Earthday Blues
Odette
No. it’s not that time yet. *giggles. But I’m sitting here free writing what’s on my mind. Trust me, this is normal to have a reflective post before my actual “special” day. I can’t believe it’s almost here. Strangely enough, I never thought I would reach this age & no, I am not telling you my age. Just know I am still young.
Anyway…I am writing this, but I don’t know what to say. Maybe I’m just overthinking this; perhaps I am not. I am usually more excited than this for my earth day. And this year, in particular, I should be, but I am not.
I feel slightly sad about it. I feel lost and confused, but I can’t explain why. Usually, I make plans for my birthday in January or early March. I sure did that! The thing is, though, I want to be alone. Seems strange coming from me, I know. But yeah, I feel the need to just shut down. Just really take time out to be by myself. I do enjoy being alone…. a fun fact! Though I’m a social person, I sometimes shut people out. I’ve already done the main thing I wanted to do for my special day (y’all should know what that is). Therefore there’s nothing else I really want to do. Except eat pizza, have some cake, maybe a little ice cream, watch television & open any gifts “if” I was to get any.

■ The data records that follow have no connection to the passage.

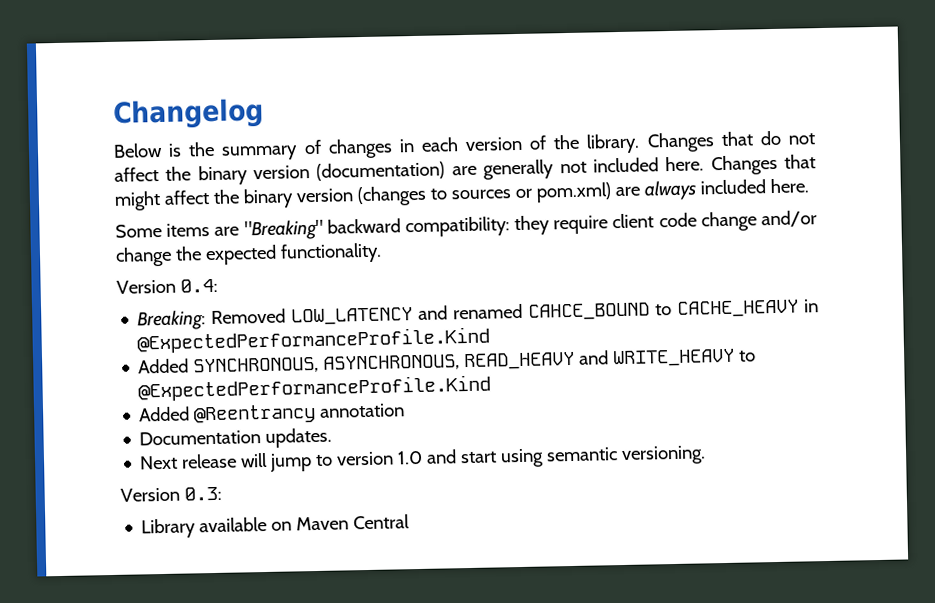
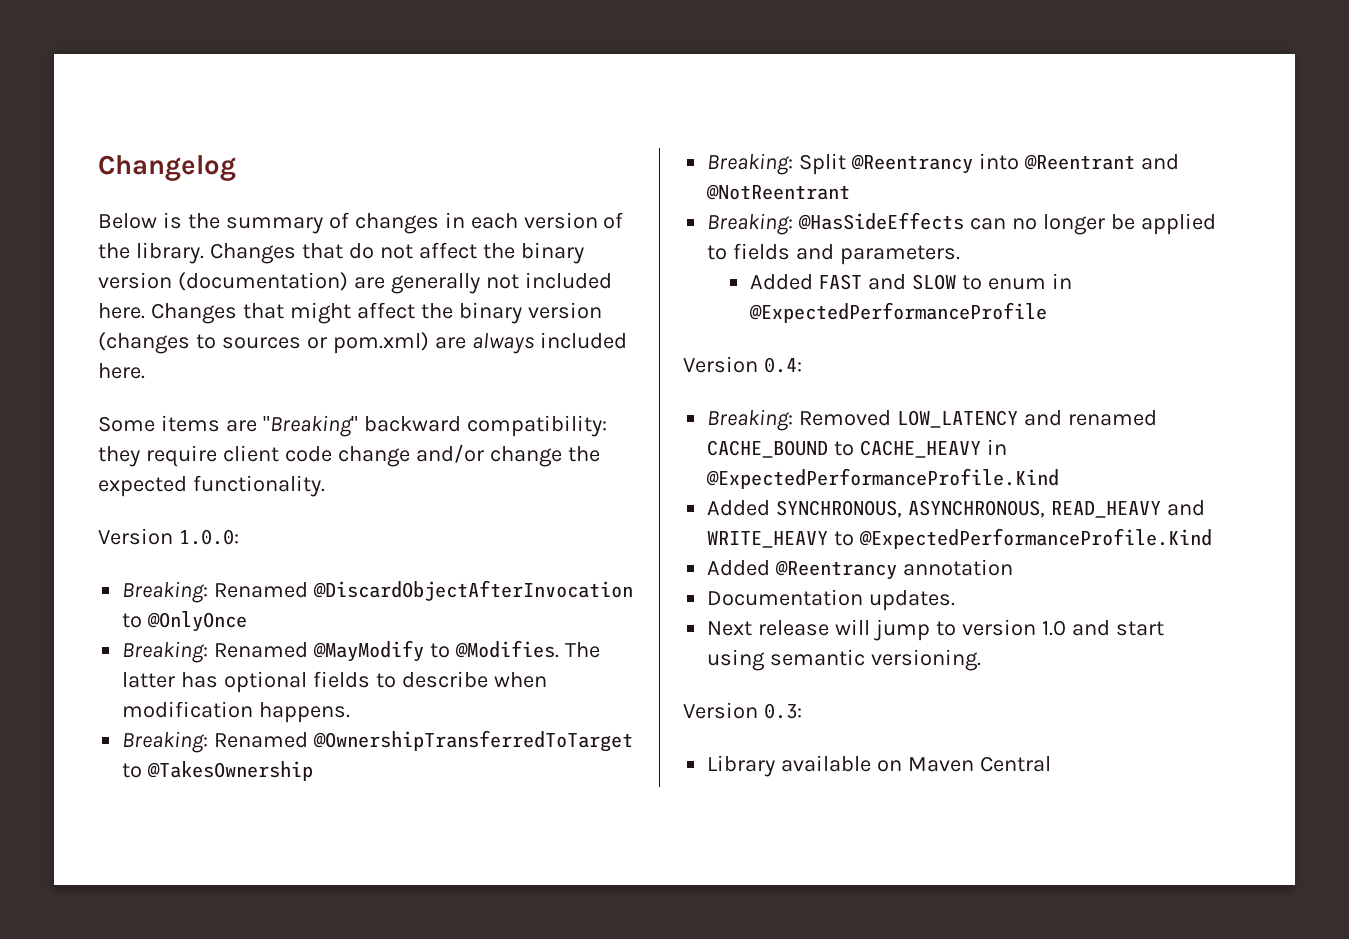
(382, 253) none -> [98,528,239,545] [122,580,634,603] [122,611,248,632] [122,640,600,663] [122,671,547,693] [122,701,351,723] [122,730,634,753] [122,761,314,781] [707,153,1179,175] [706,184,851,200] [707,212,1216,235] [707,243,961,265] [749,273,1073,290] [748,302,1047,323] // Version 1.0.0: // Breaking: Renamed @DiscardObjectAfterInvocation to @OnlyOnce // Breaking: Renamed @MayModify to @Modifies. The latter has optional fields to describe when modification happens. // Breaking: Renamed @OwnershipTransferredToTarget to @TakesOwnership // Breaking: Split @Reentrancy into @Reentrant and @NotReentrant // Breaking: @HasSideEffects can no longer be applied to fields and parameters. // Added FAST and SLOW to enum in @ExpectedPerformanceProfile
[528,302,651,321] CAHCE_BOUND -> [707,440,829,458] CACHE_BOUND

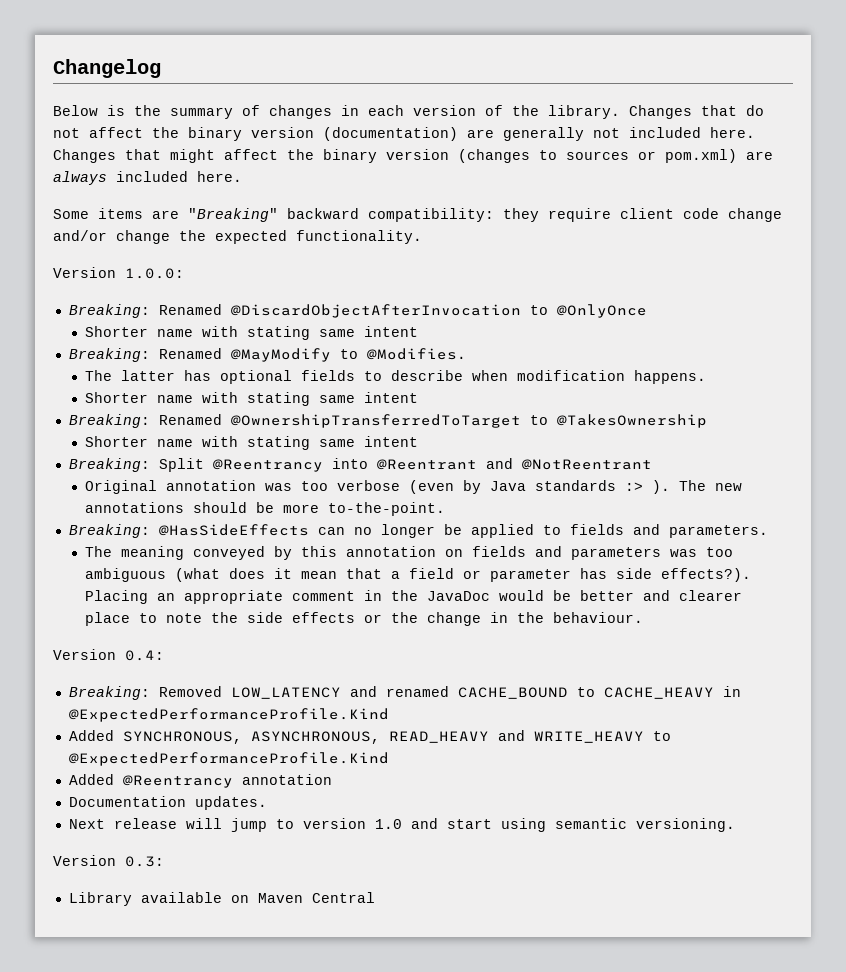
(248, 621) none -> [84,326,418,340] // Shorter name with stating same intent
(559, 649) none -> (466, 354) //
(351, 712) none -> [84,392,418,406] // Shorter name with stating same intent
(314, 771) none -> [84,436,418,450] // Shorter name with stating same intent
(851, 192) none -> [84,480,742,494] [84,502,445,516] // Original annotation was too verbose (even by Java standards :> ). The new annotations should be more to-the-point.
[749,273,1073,290] [748,302,1047,323] Added FAST and SLOW to enum in @ExpectedPerformanceProfile -> [84,546,733,560] [84,568,751,582] [84,590,742,604] [84,612,643,626] The meaning conveyed by this annotation on fields and parameters was too ambiguous (what does it mean that a field or parameter has side effects?). Placing an appropriate comment in the JavaDoc would be better and clearer place to note the side effects or the change in the behaviour.

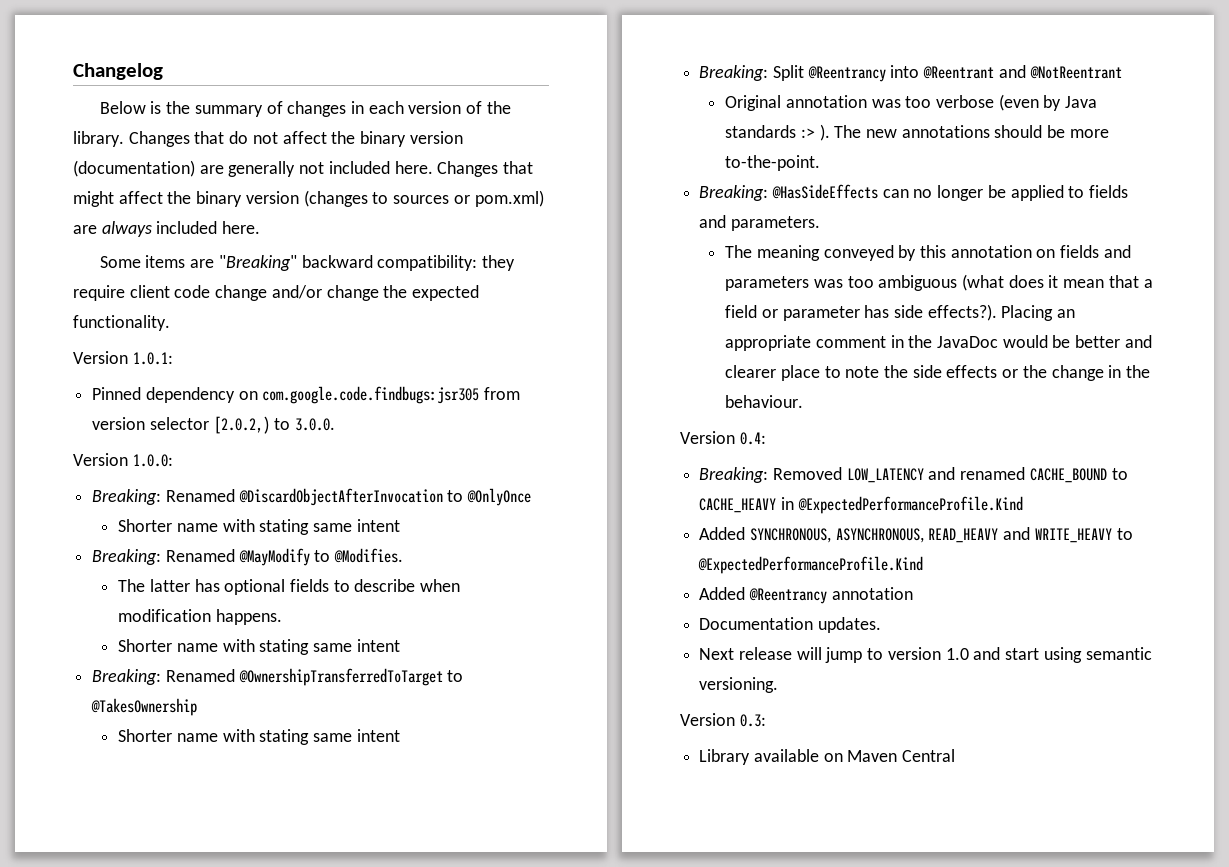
(422, 237) none -> [73,351,173,365] [92,386,521,404] [92,416,336,434] // Version 1.0.1: // Pinned dependency on com.google.code.findbugs:jsr305 from version selector [2.0.2,) to 3.0.0.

Mentally I am exhausted, and I think it’s playing a significant part in this. At first, I thought this was a phase, but we are already in August, and I still feel the same. My family has asked me what I am doing. I first said, “I want to sleep & keep my phone off.” My friends have asked me the same & I’ve told them I don’t really want to do anything. However, I do feel bad mainly because it’s evident they all want to do something for me, but I can’t get out of this funk. Maybe closer to the time, my spirit will change, but I doubt it will. Honestly, I don’t want anyone around me who will stress me out; I just want peace.
This year feels different for me. I feel like doors are going to be opening for me. This will be my year (fingers crossed) in my career and personal life, including B.W.A. It has me feeling scared but at the same time excited, but Lord knows I don’t feel like going through the warfare, trials & tribulations. Just ghetto. At the same time, this year feels, as I said earlier, sad & confused. I always talk about looking back to see how far you’ve come but keep moving forward. Boy, oh boy! I’ve come a long way, but at the same time …. I Just have the feeling of “I haven’t fulfilled everything I’m supposed to, and it feels like I have a void of some kind.” Recently, I went out with a few of my best friends, and we went around the room giving updates about life and a few accomplishments. I was SUPER proud of them; they had me feeling like a proud mother, but when it was my turn, I just felt Meh! I didn’t feel like I had anything accomplished or updated news from what they knew already. I did feel some type of way but at the same time…
As I have said, I can’t fully explain how I feel. However, one thing I am grateful for is God allowing me to see another year above ground. Words can’t express that enough, but I am forever thankful. Praying these emotions subside, but we will have to see. I would go into much deeper details, but somethings should be left unsaid. Have a GREAT day, Bloomers & don’t choose violence!!!